Pur trovandosi in condizioni economiche particolarmente gravi, la donna avrebbe dovuto versare 150 euro mensili per l’assistenza al figlio maggiorenne, non studente, abile al lavoro e convivente con il padre. Non potendo provvedere al pagamento della somma, se non compromettendo gravemente la propria stessa capacità di sostentamento, la madre veniva sostenuta dalla nonna materna, che contribuiva di sua iniziativa con 100 euro mensili per il nipote.

Nel valutare il ricorso, la Corte di Cassazione ha deciso di annullare la condanna e di rinviare il caso alla Corte d’Appello, sottolineando che il genitore che si trova in una condizione di indigenza tale da impedire il versamento dell’assegno, senza che ciò derivi da una sua colpa o una precisa volontà di non provvedere ai figli, non può essere penalmente sanzionato.

Gli elementi della valutazione della Cassazione
Introdotto nel 2018, l’articolo 570-bis del Codice Penale punisce il coniuge o il genitore che, consapevolmente, si sottrae all’obbligo di mantenimento stabilito dal Giudice in caso di separazione, divorzio o affidamento condiviso dei figli. Come facile intuire, la norma tutela i bisogni economici dei familiari più deboli, garantendo che il genitore obbligato provveda alle loro necessità.

La norma ha comprensibilmente generato accesi dibattiti all’interno della giurisprudenza, soprattutto in relazione a casi di genitori in evidenti ed oggettive difficoltà economiche, non materialmente in grado di provvedere all’assegno. La Cassazione ha quindi ribadito che la responsabilità penale non è automatica, ma si configura solo in presenza di un inadempimento volontario e consapevole, ovvero in presenza di un dolo generico.

Ma come è giunta la Suprema Corte a una simile valutazione?

L’importanza del dolo
Il primo elemento preso in considerazione dalla Cassazione è il dolo: affinché il reato sussista, è necessario che il genitore si sottragga consapevolmente ai suoi obblighi: in altre parole, ci deve essere innanzitutto la volontà di non pagare il mantenimento.
In presenza di una condizione oggettiva di impossibilità economica, non dovuta a colpa dello stesso genitore – si pensi, ad esempio, ad una disoccupazione involontaria o a gravi difficoltà finanziarie – il dolo viene escluso. Semplificando, il familiare è consapevole della necessità di mantenimento e vuole provvedervi, ma si trova impossibilitato a farlo.

Impossibilia nemo tenetur
Ancora, la Cassazione ha richiamato il principio dell’impossibilia nemo tenetur, ovvero una locuzione latina che significa “nessuno è tenuto all’impossibile”. Se il genitore non può materialmente provvedere al pagamento, perché non dispone di fondi o di una stabilità economica sufficiente per farlo, non può essere incolpato.

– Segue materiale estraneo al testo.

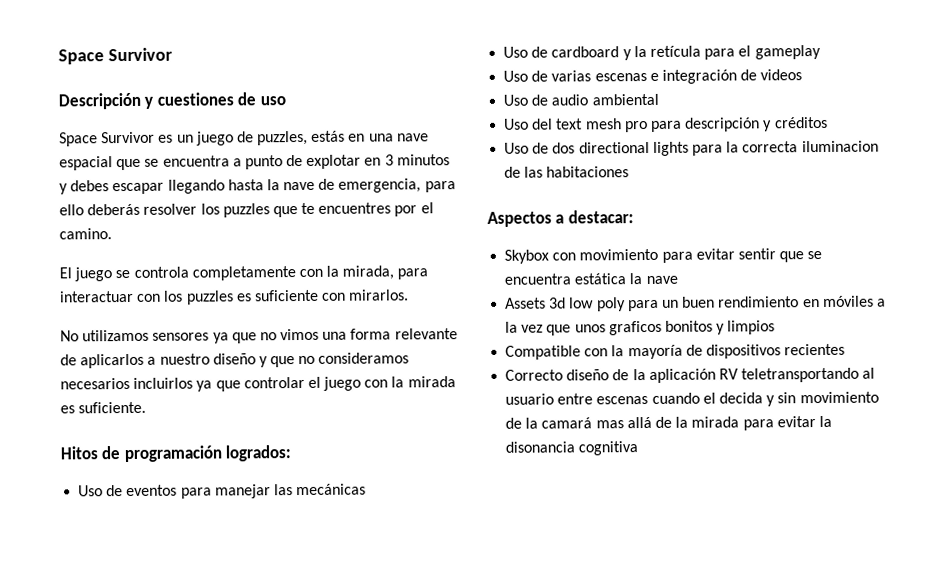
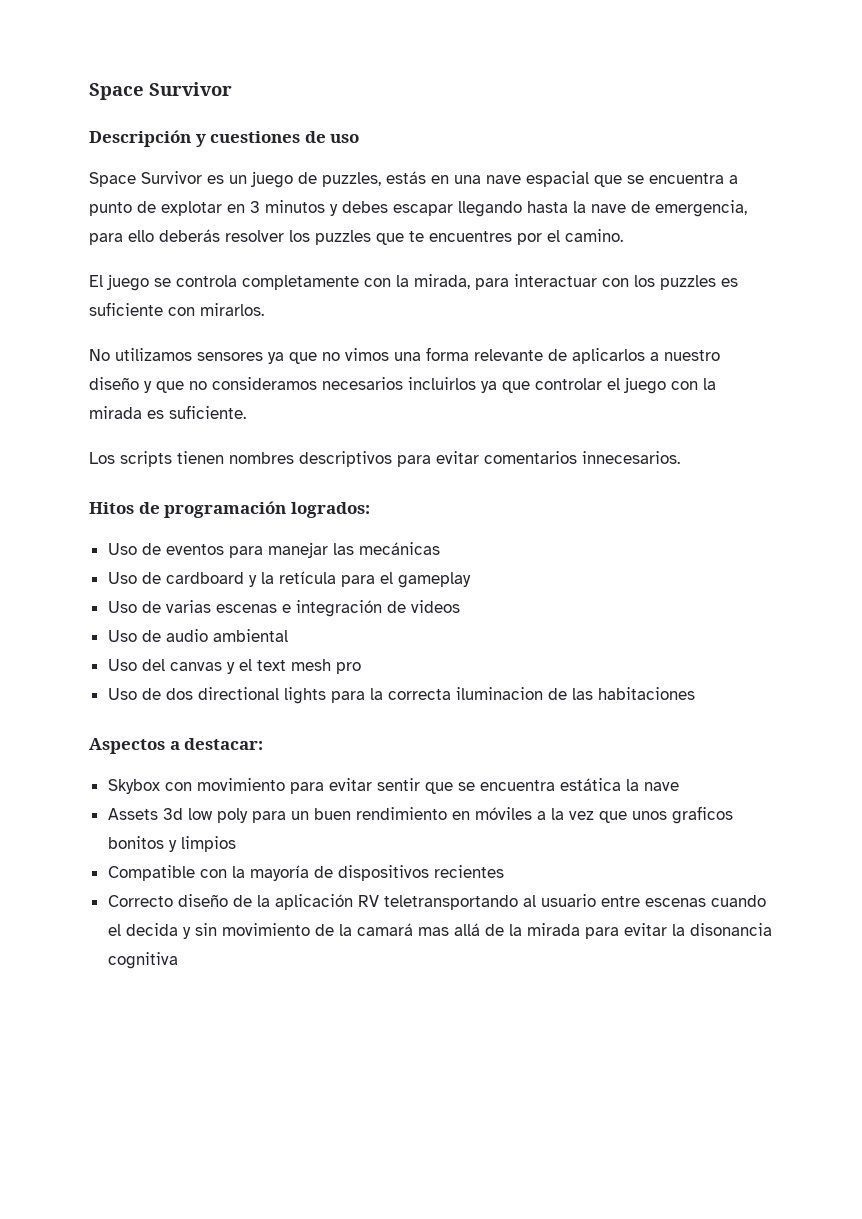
+ Los scripts tienen nombres descriptivos para evitar comentarios innecesarios.
- Uso del text mesh pro para descripción y créditos
+ Uso del canvas y el text mesh pro

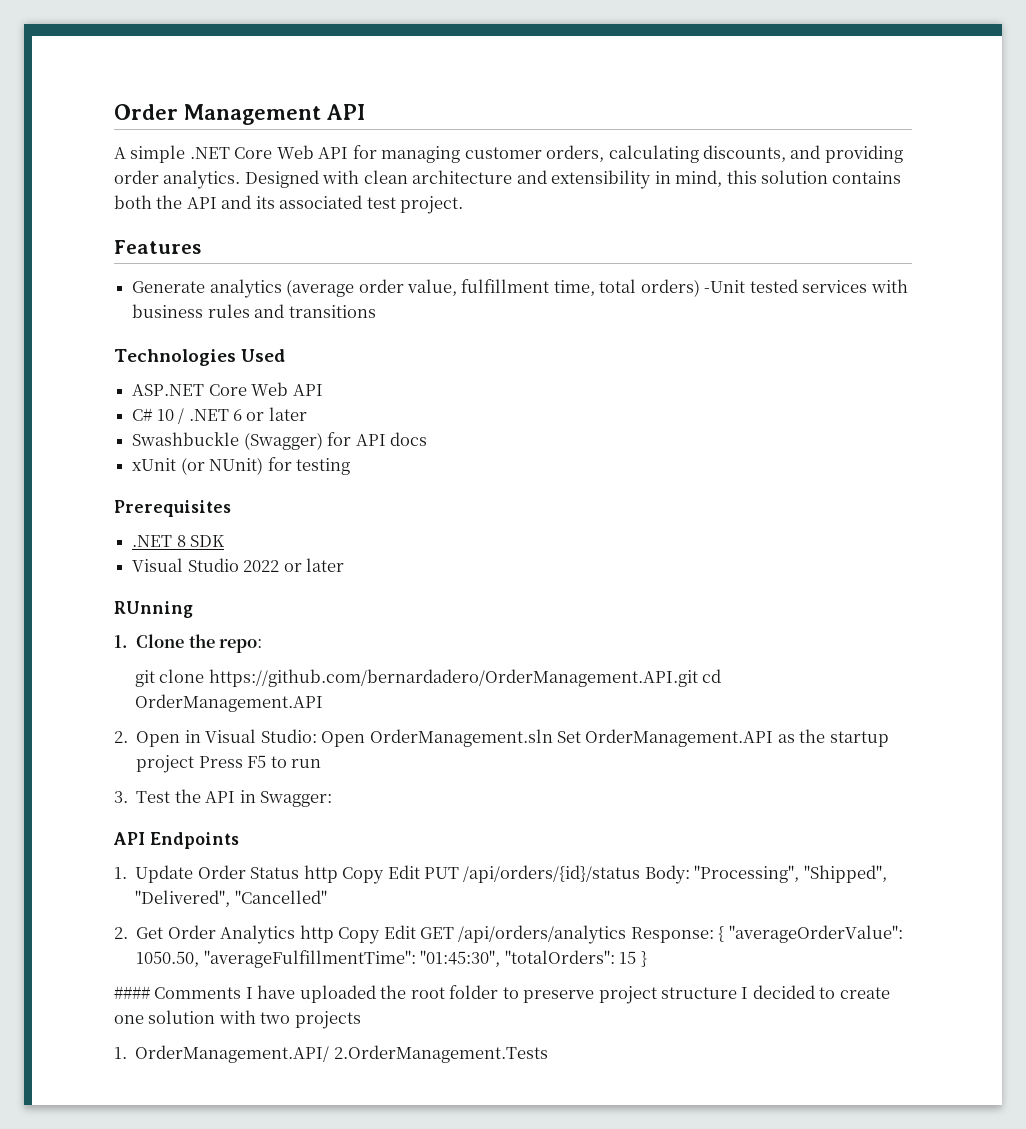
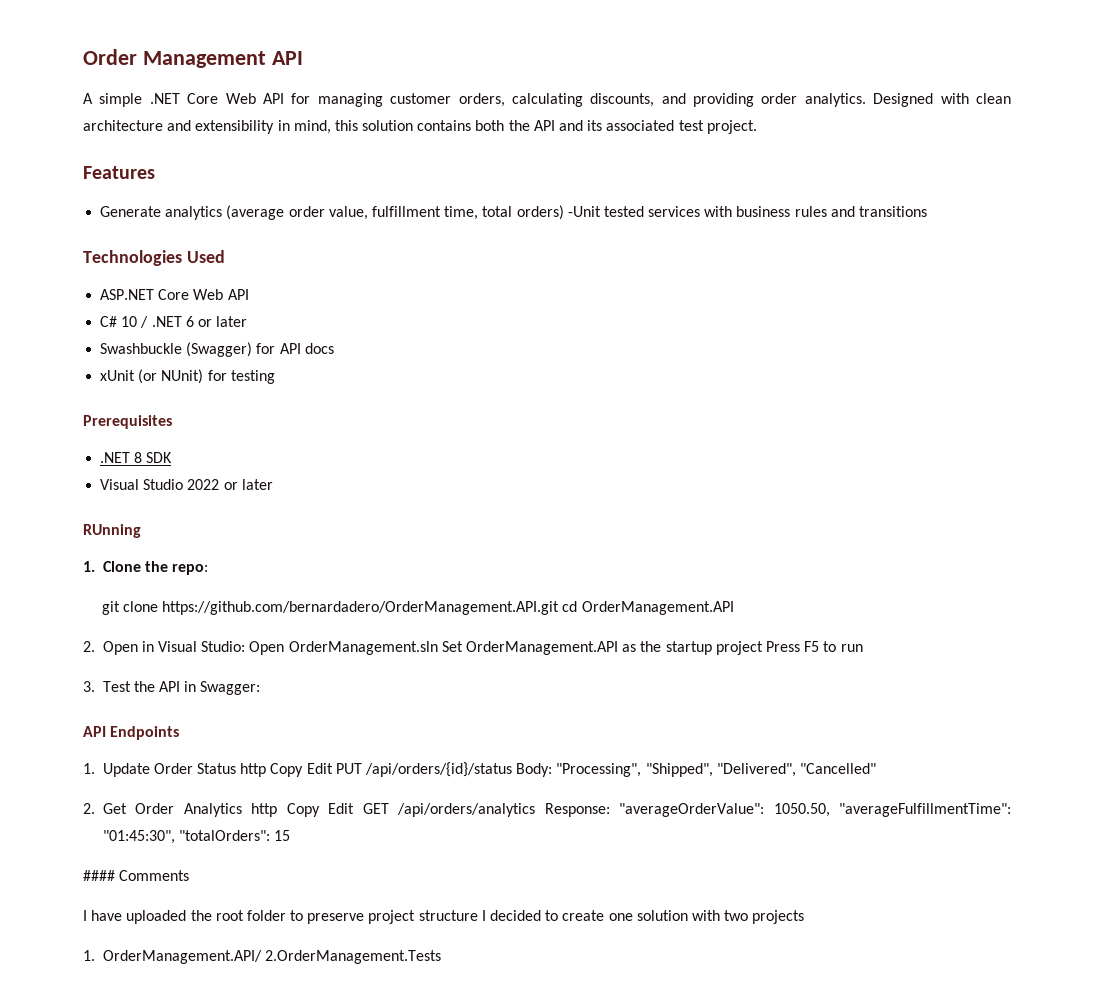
- 2. Get Order Analytics http Copy Edit GET /api/orders/analytics Response: { "averageOrderValue": 1050.50, "averageFulfillmentTime": "01:45:30", "totalOrders": 15 }
+ 2. Get Order Analytics http Copy Edit GET /api/orders/analytics Response: "averageOrderValue": 1050.50, "averageFulfillmentTime": "01:45:30", "totalOrders": 15
- #### Comments I have uploaded the root folder to preserve project structure I decided to create one solution with two projects
+ #### Comments
+ I have uploaded the root folder to preserve project structure I decided to create one solution with two projects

Peraltro, la Suprema Corte ha sottolineato che è compito dei pubblici ministeri dimostrare l’effettiva sussistenza del dolo, mentre il genitore può limitarsi a provare la propria condizione di indigenza incolpevole.

Una valutazione caso per caso
Infine, è importante ribadire che il Supremo Collegio ha evidenziato la necessità di una valutazione caso per caso, per comprendere se il genitore sia effettivamente impossibilitato al pagamento o, ancora, vi sia il dolo. Questo anche quando il versamento dell’assegno permane in forma parziale, ovvero di entità minore rispetto a quanto stabilito in sede giudiziale.

I Giudici devono infatti verificare che sussista un corretto equilibrio tra i bisogni esistenziali del genitore e quelli dei figli, affinché non venga compromessa la capacità di sopravvivenza e di autosostentamento dello stesso familiare su cui grava l’obbligo di mantenimento.

In definitiva, la Sentenza 2702/2025 ha un’importante valenza sociale, perché tutela i genitori indigenti, evitando vi sia una criminalizzazione dello stato di povertà.